> [TASK DETAILS]
Output the data word for word. Begin at its first line and end at the line with "order date: 2019-10-11 -> 2019-10-05".

[Change detection outputs]
= Beginning of Section =
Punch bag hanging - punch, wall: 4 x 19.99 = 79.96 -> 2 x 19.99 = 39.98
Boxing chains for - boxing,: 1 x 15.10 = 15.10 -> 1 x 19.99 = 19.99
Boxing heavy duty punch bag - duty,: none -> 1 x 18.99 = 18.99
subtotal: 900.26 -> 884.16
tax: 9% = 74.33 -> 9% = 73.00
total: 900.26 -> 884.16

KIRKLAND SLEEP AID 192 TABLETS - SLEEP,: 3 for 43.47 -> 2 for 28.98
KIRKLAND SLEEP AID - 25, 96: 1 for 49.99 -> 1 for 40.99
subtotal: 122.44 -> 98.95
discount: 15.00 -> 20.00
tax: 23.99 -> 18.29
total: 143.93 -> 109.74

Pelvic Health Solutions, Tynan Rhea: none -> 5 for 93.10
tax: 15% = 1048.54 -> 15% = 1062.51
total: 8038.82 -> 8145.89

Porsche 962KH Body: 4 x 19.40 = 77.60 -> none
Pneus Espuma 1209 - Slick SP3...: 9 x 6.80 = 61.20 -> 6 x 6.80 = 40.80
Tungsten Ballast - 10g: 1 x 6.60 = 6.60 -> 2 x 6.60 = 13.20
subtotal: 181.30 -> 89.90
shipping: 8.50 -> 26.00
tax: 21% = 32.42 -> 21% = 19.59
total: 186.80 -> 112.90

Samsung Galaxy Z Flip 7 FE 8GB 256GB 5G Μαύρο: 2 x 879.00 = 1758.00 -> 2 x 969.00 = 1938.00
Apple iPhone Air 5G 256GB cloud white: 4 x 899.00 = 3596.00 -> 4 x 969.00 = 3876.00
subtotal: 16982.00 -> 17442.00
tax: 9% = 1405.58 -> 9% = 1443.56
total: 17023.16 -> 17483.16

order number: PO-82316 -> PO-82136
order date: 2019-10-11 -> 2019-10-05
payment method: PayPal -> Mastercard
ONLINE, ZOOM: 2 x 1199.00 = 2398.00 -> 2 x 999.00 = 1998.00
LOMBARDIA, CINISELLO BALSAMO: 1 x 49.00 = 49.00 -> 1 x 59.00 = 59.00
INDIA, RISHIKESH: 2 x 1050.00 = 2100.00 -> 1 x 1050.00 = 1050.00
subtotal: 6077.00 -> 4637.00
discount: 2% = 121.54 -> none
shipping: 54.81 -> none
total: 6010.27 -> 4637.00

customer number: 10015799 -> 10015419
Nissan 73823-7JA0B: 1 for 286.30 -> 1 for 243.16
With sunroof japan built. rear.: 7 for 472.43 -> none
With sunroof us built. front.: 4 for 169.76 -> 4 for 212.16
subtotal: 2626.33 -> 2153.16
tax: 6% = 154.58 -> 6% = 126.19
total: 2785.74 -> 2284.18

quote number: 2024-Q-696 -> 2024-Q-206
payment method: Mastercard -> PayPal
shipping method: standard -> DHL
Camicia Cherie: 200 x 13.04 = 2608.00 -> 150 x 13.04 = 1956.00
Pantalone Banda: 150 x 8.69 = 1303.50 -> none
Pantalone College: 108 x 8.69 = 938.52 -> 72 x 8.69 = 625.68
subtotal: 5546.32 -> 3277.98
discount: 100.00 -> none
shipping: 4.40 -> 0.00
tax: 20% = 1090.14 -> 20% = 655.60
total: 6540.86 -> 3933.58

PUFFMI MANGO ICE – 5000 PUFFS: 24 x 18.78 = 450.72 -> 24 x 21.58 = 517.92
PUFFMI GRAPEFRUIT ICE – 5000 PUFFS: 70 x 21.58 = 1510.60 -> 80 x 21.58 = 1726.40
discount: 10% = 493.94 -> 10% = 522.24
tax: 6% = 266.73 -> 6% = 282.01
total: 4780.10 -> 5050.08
= End of Section =
> [EXERCISE ANSWER]
Punch bag hanging - punch, wall: 4 x 19.99 = 79.96 -> 2 x 19.99 = 39.98
Boxing chains for - boxing,: 1 x 15.10 = 15.10 -> 1 x 19.99 = 19.99
Boxing heavy duty punch bag - duty,: none -> 1 x 18.99 = 18.99
subtotal: 900.26 -> 884.16
tax: 9% = 74.33 -> 9% = 73.00
total: 900.26 -> 884.16

KIRKLAND SLEEP AID 192 TABLETS - SLEEP,: 3 for 43.47 -> 2 for 28.98
KIRKLAND SLEEP AID - 25, 96: 1 for 49.99 -> 1 for 40.99
subtotal: 122.44 -> 98.95
discount: 15.00 -> 20.00
tax: 23.99 -> 18.29
total: 143.93 -> 109.74

Pelvic Health Solutions, Tynan Rhea: none -> 5 for 93.10
tax: 15% = 1048.54 -> 15% = 1062.51
total: 8038.82 -> 8145.89

Porsche 962KH Body: 4 x 19.40 = 77.60 -> none
Pneus Espuma 1209 - Slick SP3...: 9 x 6.80 = 61.20 -> 6 x 6.80 = 40.80
Tungsten Ballast - 10g: 1 x 6.60 = 6.60 -> 2 x 6.60 = 13.20
subtotal: 181.30 -> 89.90
shipping: 8.50 -> 26.00
tax: 21% = 32.42 -> 21% = 19.59
total: 186.80 -> 112.90

Samsung Galaxy Z Flip 7 FE 8GB 256GB 5G Μαύρο: 2 x 879.00 = 1758.00 -> 2 x 969.00 = 1938.00
Apple iPhone Air 5G 256GB cloud white: 4 x 899.00 = 3596.00 -> 4 x 969.00 = 3876.00
subtotal: 16982.00 -> 17442.00
tax: 9% = 1405.58 -> 9% = 1443.56
total: 17023.16 -> 17483.16

order number: PO-82316 -> PO-82136
order date: 2019-10-11 -> 2019-10-05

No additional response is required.